Here’s a snippet on how we got CC-0 text for Kyrgyz. Full article
TL;DR - We asked a news publication to donate their text.
‘’’
Currently, all Kyrgyz text sentences used for this project come from the well-known Kyrgyz language news source Kloop.kg. The founder of Kloop.kg, Bektour Iskender - a proponent of an open-internet and the Create Commons - allowed use of Kyrgyz language articles from Kloop to be distributed under CC-0. As such, when the user reads a sentence for Kyrgyz Common Voice, they are actually reading news from Kloop.kg. This is a major win for the Kyrgyz language and the open internet, because finding CC-0 text for Common Voice is typically the most difficult task in adding a new language. At least 5,000 different sentences should be initially recorded, and most books and online news (such as BBC Kyrgyz) are not available under CC-0.

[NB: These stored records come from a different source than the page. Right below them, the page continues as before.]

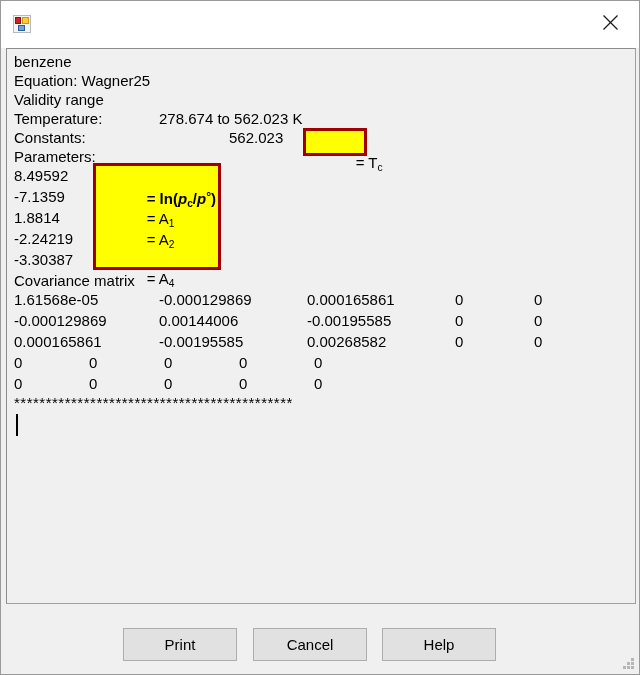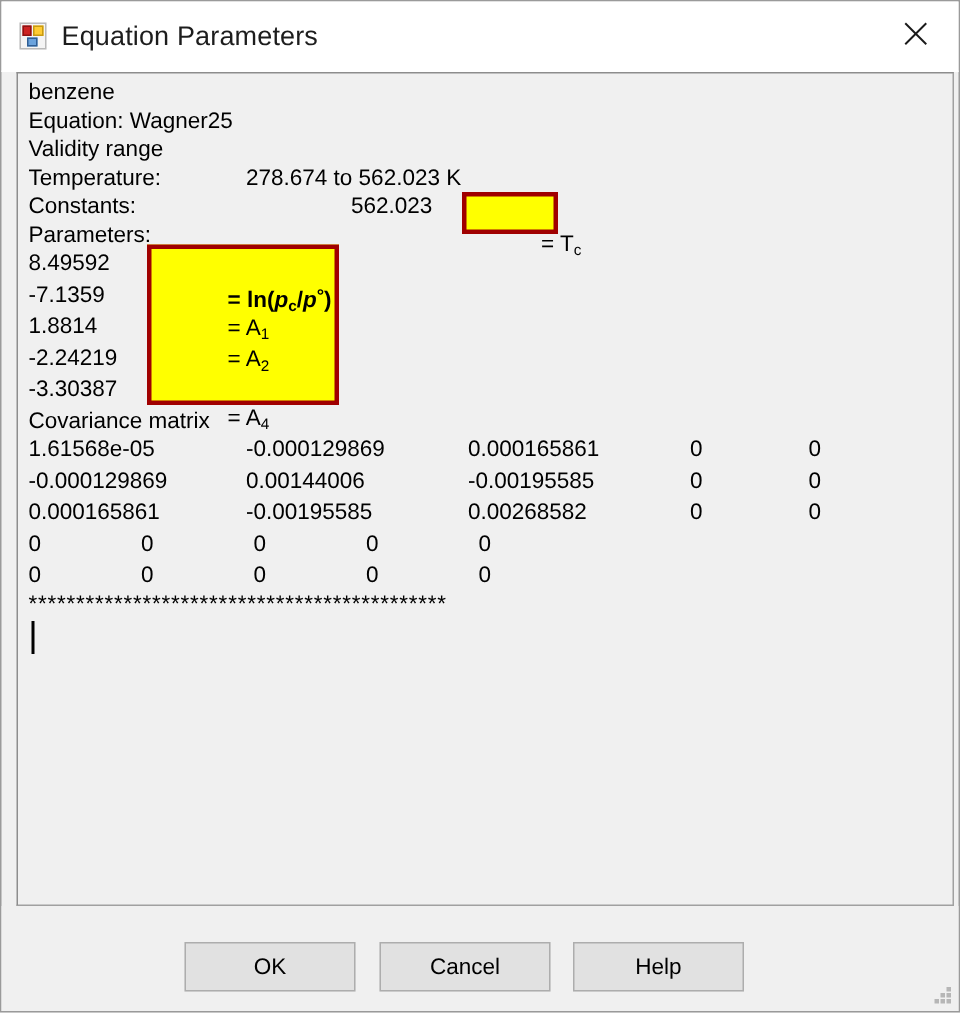--- a/index.html
+++ b/index.html
@@ -204,7 +204,6 @@
         <i class="sq-yellow"></i>
         <i class="sq-blue"></i>
     </span>
-    <span class="title-text">Equation Parameters</span>
     <span class="close-btn">
       <svg width="17" height="17" viewBox="0 0 17 17" aria-hidden="true">
         <line x1="1.5" y1="1.5" x2="15.5" y2="15.5" stroke="#1a1a1a" stroke-width="1.3"></line>

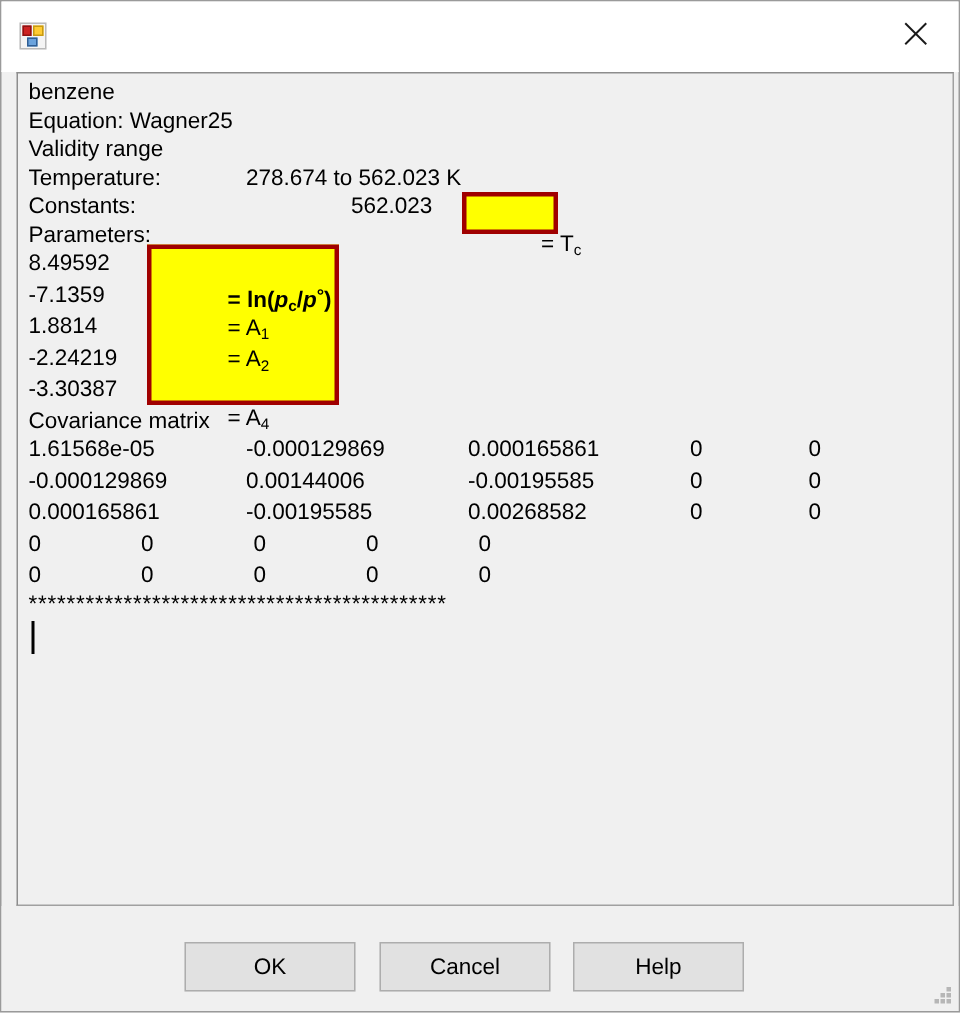--- a/index.html
+++ b/index.html
@@ -87,7 +87,7 @@
   
   .report-wrap {
     flex: 1 1 auto;
-    margin: 0 3px 0 10px;
+    margin: 0 3px 0 5px;
     position: relative;
     background: #f0f0f0;
     border: 1px solid #a0a0a0;

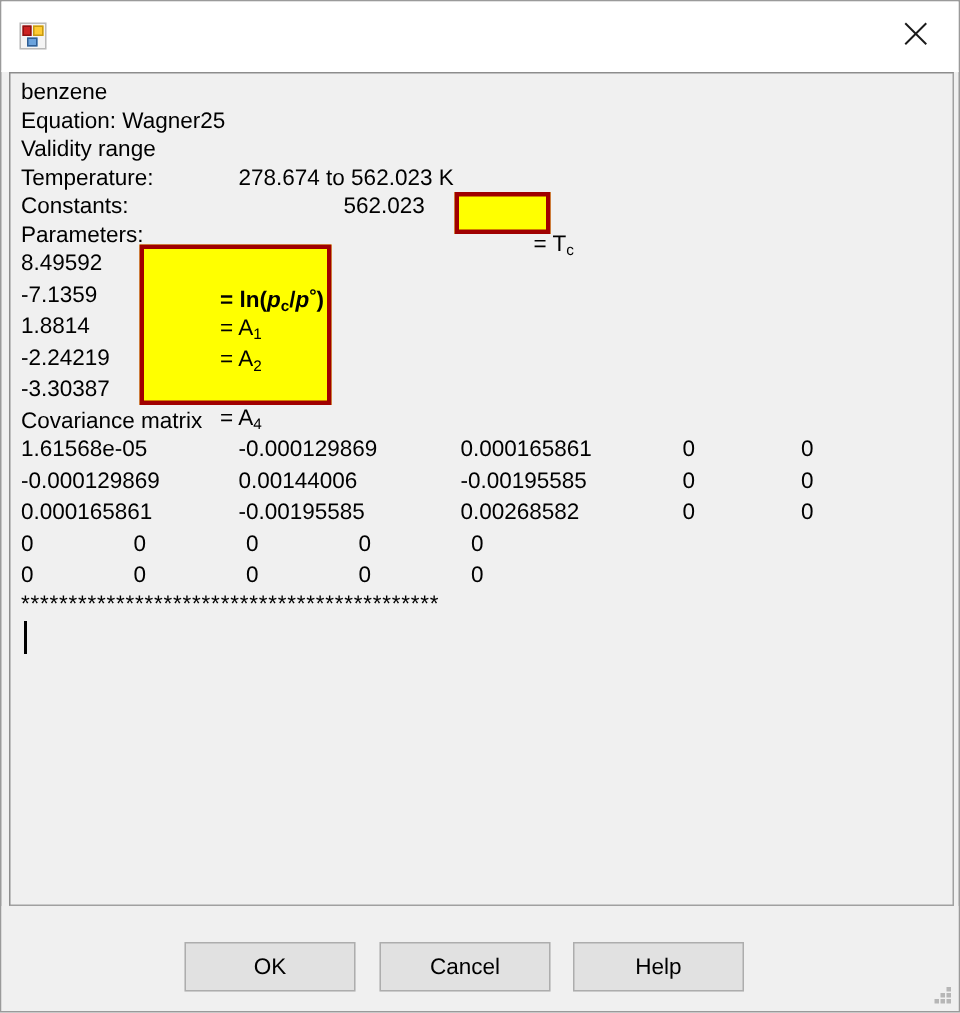--- a/index.html
+++ b/index.html
@@ -294,6 +294,7 @@
   </div>
 
   <div class="buttonbar">
+    <button class="btn">Print</button>
     <button class="btn">OK</button>
     <button class="btn">Cancel</button>
     <button class="btn">Help</button>

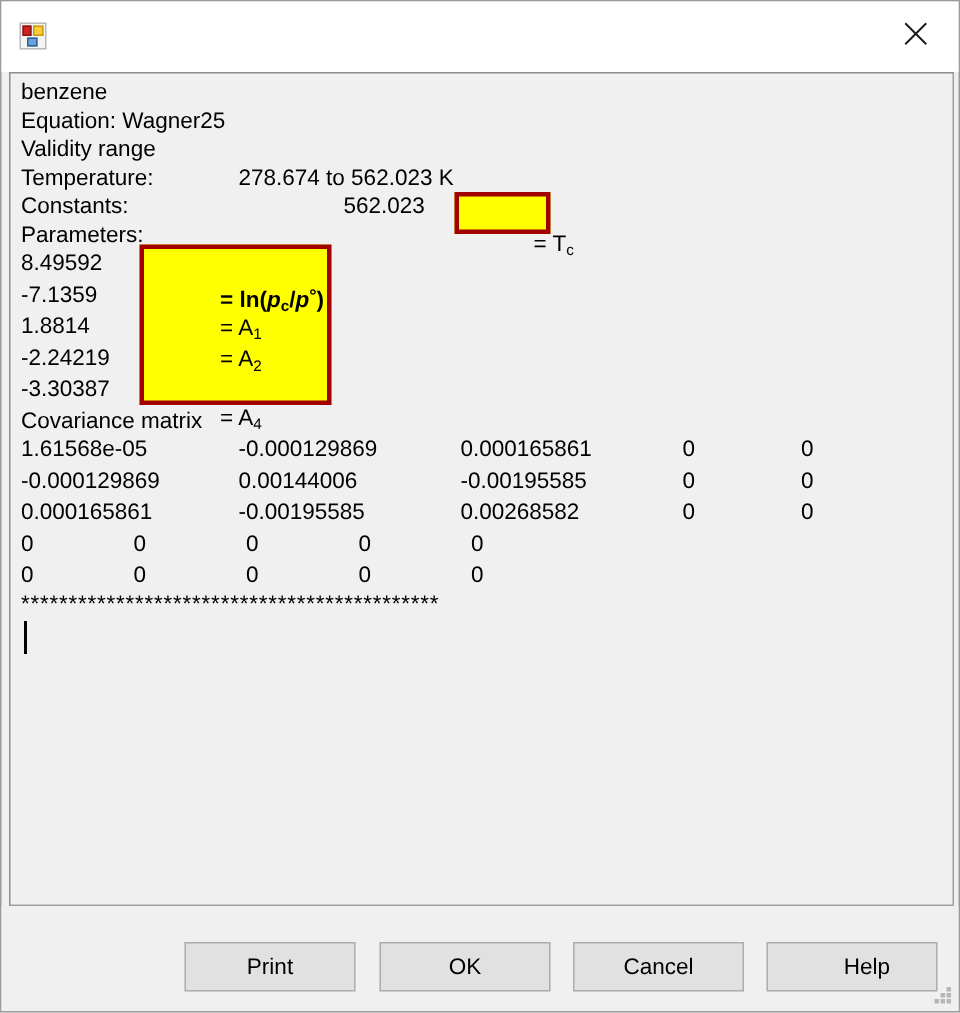--- a/index.html
+++ b/index.html
@@ -295,7 +295,6 @@
 
   <div class="buttonbar">
     <button class="btn">Print</button>
-    <button class="btn">OK</button>
     <button class="btn">Cancel</button>
     <button class="btn">Help</button>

After the text was automatically downloaded from Kloop (via this Python script), the text was cleaned (all foreign words, numbers, abbreviations were removed) and sentences of an appropriate length were selected. Ideally each recording should be about 5 seconds long. More text can be added later, such that there is more diversity in the kinds of sentences read. Diversity is important for Common Voice, because good speech technologies should recognize the speech of people speaking with different accents about different topics.
‘’’